Glutathione S-transferase mu locus: use of genotyping and phenotyping assays to assess association with lung cancer susceptibility

Shan Zhong, A. Forbes Howie 1, Brian Ketterer 2, John Taylor 2, John D. Hayes 1, Geoffrey J. Beckett 1, Christopher G. Wathen 4, C.Roland Wolf 4 and Nigel K. Spurr 5

Human Genetic Resources, Imperial Cancer Research Fund, Clare Hall Laboratories Blanche Lane, South Mimms, Potters Bar, Herts EN6 3LD
1Department of Clinical Chemistry, University of Edinburgh Edinburgh Royal Infirmary. Edinburgh EH3 9YW
2CRC Molecular Toxicology Group, Department of Biochemistry, University College and Middlesex School of Medicine Windeyer Building, Cleveland Street, London WIP 6DB
3Department of Medicine, University of Edinburgh Edinburgh Royal Infirmary, Edinburgh EH3 9YW
4ICRF Molecular Pharmacology Group, Hugh Robson Buildmg, University of Edinburgh George Square, Edinburgh EH8 9XD, UK

5To whom correspondence should be addressed

In mammals, the cytosolic glutathione S-transferases (GSTs; EC 2.5.1.18) are a supergene family comprised of four multigene families, named alpha, mu, pi and theta. In man, withn the mu class gene family there is a gene (the GSTmu 1 locus) that is polymorphic and is only expressed in 50–55% of individuals. It has previously been reported, using transstilbene oxide (tSBO) as a specific substrate for the expressed phenotype, that smokers with the null phenotype had a greater susceptibility to lung cancer. In a subsequent study, it was shown that on Southern blot analyses of human DNAs using a GSTmu 1 cDNA probe a DNA fragment was absent in certain individuals. The absence of this band correlated with the tSBO null phenotype. In the present work, DNA clones derived from GST mu class genomic sequences were used as probe in Southern blot analyses and confirmed the correlation between the lack of a DNA fragment and the null phenotype; moreover in this case, using radioimmunoassay for the GST mu protein, these probes were then used in a genotyping assay to investigate further the association of GSTmu 1 polymorphism with susceptibility to lung cancer.
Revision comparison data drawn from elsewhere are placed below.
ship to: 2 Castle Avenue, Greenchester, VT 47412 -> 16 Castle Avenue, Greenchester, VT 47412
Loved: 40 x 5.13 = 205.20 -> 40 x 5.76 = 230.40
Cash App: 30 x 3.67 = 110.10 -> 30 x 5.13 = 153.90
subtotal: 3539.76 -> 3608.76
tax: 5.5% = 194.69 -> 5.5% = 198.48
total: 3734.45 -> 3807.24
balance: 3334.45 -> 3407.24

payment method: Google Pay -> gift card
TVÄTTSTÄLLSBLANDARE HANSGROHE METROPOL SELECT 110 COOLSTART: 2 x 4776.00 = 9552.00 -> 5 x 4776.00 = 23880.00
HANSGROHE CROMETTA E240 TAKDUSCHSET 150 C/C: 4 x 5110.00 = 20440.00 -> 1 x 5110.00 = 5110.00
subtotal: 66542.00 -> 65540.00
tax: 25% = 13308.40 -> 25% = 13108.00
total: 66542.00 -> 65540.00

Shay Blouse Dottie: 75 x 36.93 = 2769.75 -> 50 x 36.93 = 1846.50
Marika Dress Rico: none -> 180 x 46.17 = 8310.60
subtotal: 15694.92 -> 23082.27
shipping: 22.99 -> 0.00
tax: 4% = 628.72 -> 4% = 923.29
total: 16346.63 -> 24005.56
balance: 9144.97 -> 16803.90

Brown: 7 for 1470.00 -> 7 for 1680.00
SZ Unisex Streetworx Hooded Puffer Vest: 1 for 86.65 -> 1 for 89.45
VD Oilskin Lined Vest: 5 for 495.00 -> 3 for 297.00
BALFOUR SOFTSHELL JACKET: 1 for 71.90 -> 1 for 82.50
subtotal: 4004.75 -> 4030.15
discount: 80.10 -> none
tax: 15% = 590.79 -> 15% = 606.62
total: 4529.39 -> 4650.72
It was found that in a control group of 225 individuals, of unknown smoking history, 42% lacked the restriction fragment and were homozgous null, and therefore 58% were either heterozygous or were homozygous normal. Among 228 lung cancer patients, which included all tumour types, a similar distribution occurred, namely 43% were homozygous and 57% were heterozygous or homozygous normal. If, however, the tumours were analysed by tumour type a small but significant positive correlation with the homozygous null genotype was seen in squamous carcinoma of the lung, and an apparently negative correlation with adenocarcinoma of the lung.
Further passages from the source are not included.